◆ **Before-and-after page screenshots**
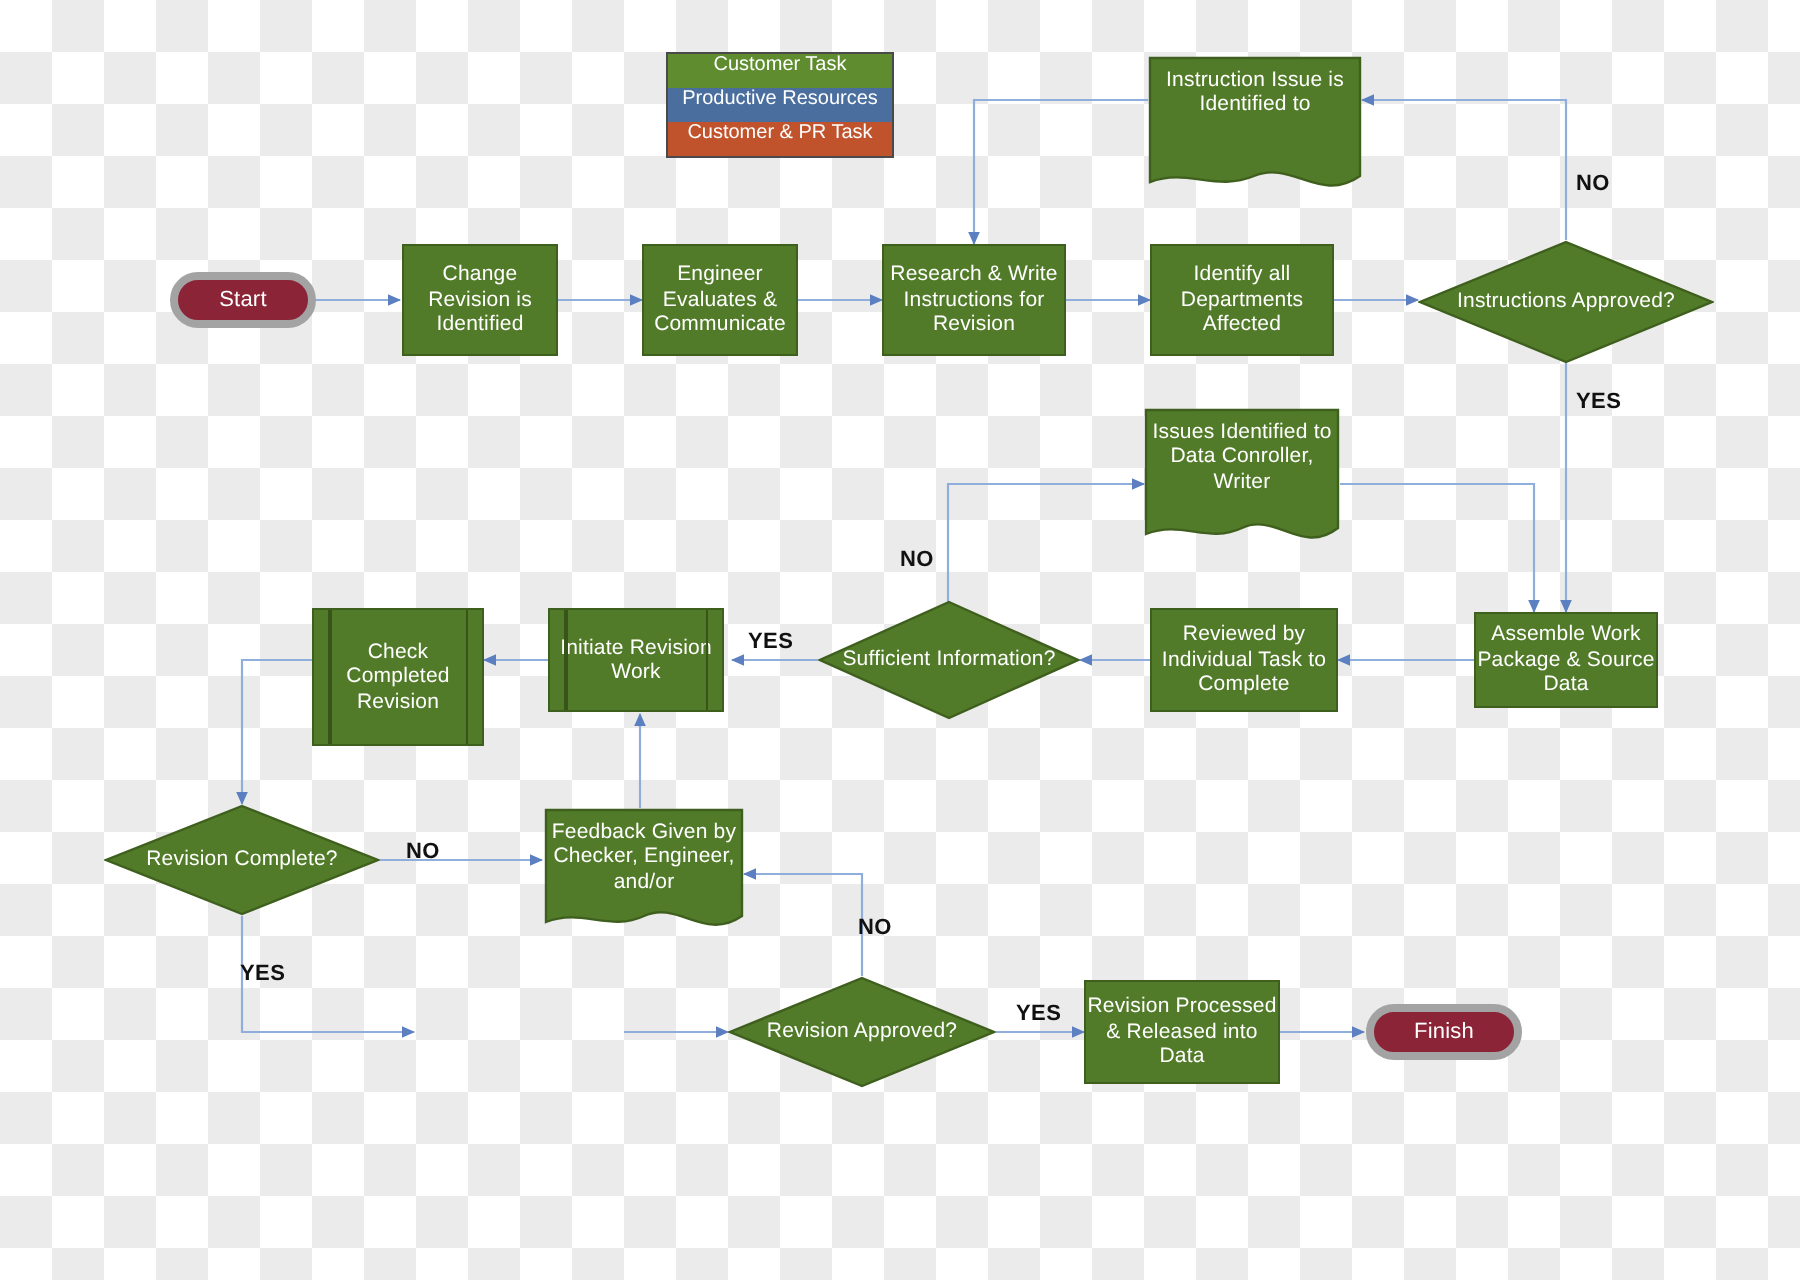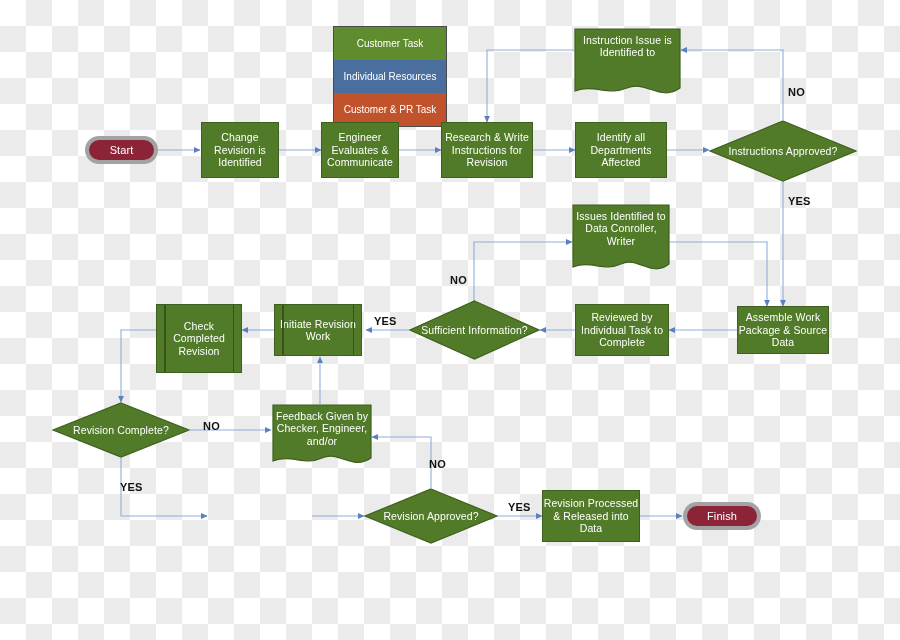--- a/index.html
+++ b/index.html
@@ -77,7 +77,7 @@
   #legend{position:absolute;left:333px;top:26px;width:114px;
           border:1px solid #4a4a4a;box-sizing:border-box;}
   #legend .lrow{
-    height:33px;display:flex;align-items:center;justify-content:center;
+    height:17px;display:flex;align-items:flex-start;justify-content:center;
     color:#ffffff;font-size:10px;
   }
   #legend .l0{background:#5E8C2E;}

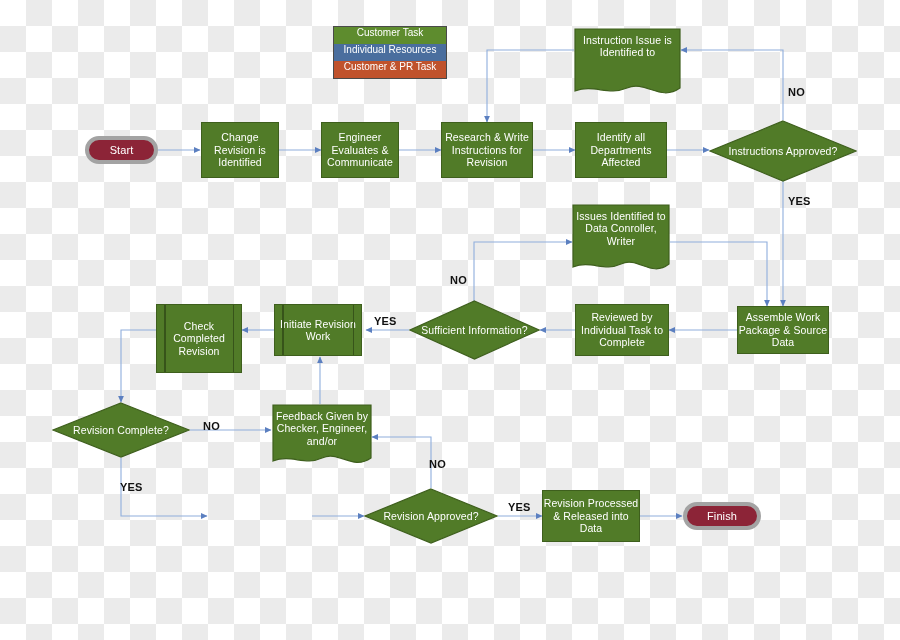--- a/index.html
+++ b/index.html
@@ -150,7 +150,7 @@
       <span>Customer Task</span>
     </div>
     <div class="lrow l1">
-      <span>Individual Resources</span>
+      <span>Productive Resources</span>
     </div>
     <div class="lrow l2">
       <span>Customer &amp; PR Task</span>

◆ **WHAT YOU ARE ASKED TO DO**
An exact copy of the lines from the one with "color:#ffffff;font-size:10px;" through the end of the entries above, both included, is the whole answer. It contains no pictures.

◆ **TASK RESPONSE**
     color:#ffffff;font-size:10px;
   }
   #legend .l0{background:#5E8C2E;}

--- a/index.html
+++ b/index.html
@@ -150,7 +150,7 @@
       <span>Customer Task</span>
     </div>
     <div class="lrow l1">
-      <span>Individual Resources</span>
+      <span>Productive Resources</span>
     </div>
     <div class="lrow l2">
       <span>Customer &amp; PR Task</span>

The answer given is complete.